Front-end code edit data
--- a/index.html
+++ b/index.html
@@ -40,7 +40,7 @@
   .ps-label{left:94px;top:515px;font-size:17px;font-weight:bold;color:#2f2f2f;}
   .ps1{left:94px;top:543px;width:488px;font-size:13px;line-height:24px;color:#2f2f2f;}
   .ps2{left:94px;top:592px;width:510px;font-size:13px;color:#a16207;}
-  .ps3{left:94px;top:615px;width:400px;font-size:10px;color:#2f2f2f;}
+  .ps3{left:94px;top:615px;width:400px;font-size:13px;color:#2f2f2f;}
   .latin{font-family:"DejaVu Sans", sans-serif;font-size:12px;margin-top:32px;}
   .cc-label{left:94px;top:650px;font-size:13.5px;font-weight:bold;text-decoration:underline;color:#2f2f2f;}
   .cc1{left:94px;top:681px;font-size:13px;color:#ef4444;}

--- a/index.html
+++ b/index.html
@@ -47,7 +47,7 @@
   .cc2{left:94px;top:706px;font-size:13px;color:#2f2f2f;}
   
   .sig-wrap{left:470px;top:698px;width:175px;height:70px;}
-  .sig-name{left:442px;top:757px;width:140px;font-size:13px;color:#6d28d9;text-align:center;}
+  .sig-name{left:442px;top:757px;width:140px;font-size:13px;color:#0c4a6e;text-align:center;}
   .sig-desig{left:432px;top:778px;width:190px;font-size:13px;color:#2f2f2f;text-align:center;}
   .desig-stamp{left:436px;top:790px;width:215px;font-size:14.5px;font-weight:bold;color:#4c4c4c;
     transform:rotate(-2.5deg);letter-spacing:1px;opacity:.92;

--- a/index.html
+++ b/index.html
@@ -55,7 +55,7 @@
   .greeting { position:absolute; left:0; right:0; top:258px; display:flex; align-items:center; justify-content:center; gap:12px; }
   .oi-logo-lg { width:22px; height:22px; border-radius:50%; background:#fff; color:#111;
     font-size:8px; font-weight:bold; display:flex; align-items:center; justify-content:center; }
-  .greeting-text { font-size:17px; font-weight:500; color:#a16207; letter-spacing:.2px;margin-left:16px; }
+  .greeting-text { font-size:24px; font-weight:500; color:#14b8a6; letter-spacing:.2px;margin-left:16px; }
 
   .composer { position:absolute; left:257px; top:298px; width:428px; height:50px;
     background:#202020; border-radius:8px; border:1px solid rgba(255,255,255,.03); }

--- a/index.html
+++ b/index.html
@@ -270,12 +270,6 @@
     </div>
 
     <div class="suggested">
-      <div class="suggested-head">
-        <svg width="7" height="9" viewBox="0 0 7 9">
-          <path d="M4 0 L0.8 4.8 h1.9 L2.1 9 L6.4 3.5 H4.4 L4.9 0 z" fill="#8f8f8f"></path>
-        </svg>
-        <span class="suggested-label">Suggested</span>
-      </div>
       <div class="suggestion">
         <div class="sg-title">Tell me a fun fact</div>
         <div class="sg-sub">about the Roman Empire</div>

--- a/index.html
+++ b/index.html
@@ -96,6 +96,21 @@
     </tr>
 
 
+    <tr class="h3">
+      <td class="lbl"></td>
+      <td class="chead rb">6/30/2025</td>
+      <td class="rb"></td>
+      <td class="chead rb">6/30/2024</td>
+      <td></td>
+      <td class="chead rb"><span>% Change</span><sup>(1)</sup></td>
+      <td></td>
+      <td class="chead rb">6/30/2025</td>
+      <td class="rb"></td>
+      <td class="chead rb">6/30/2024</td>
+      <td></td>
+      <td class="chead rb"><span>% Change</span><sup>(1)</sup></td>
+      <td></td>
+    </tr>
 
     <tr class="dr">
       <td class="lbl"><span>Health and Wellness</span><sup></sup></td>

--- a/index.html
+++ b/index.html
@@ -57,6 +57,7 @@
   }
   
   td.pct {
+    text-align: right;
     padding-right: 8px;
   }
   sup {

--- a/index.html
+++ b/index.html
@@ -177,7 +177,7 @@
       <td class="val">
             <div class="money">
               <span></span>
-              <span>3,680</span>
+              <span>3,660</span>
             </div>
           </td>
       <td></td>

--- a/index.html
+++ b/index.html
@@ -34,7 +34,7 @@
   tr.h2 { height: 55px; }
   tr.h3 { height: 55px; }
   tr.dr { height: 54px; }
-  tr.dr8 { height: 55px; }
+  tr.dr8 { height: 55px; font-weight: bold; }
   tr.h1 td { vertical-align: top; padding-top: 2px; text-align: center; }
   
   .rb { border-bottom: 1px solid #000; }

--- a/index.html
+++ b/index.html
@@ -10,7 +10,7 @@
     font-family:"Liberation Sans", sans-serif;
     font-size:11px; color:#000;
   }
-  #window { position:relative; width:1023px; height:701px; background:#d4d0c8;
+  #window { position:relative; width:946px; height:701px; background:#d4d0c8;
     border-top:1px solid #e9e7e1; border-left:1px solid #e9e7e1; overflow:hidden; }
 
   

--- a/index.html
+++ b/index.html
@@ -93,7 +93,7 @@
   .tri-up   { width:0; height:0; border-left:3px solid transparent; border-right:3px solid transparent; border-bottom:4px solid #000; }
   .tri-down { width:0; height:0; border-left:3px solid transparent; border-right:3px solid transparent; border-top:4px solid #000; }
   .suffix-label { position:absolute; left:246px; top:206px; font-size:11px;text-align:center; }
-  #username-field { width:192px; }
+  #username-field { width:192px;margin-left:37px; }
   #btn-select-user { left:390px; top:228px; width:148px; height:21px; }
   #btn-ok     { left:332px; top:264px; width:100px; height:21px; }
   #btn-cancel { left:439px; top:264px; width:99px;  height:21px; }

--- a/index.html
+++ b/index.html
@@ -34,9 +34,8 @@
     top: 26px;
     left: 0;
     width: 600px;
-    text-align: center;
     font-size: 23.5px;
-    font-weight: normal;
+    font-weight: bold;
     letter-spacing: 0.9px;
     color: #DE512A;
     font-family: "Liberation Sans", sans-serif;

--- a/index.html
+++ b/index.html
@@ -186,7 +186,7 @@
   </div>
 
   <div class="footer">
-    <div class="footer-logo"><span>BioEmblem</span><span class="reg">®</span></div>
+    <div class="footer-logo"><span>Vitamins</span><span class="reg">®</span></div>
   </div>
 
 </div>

> **BRIEF**:
Find each line of the data above that holds the word "suggested", then copy it.

> **ANSWER SECTION**:
     <div class="suggested">
-      <div class="suggested-head">
-        <span class="suggested-label">Suggested</span>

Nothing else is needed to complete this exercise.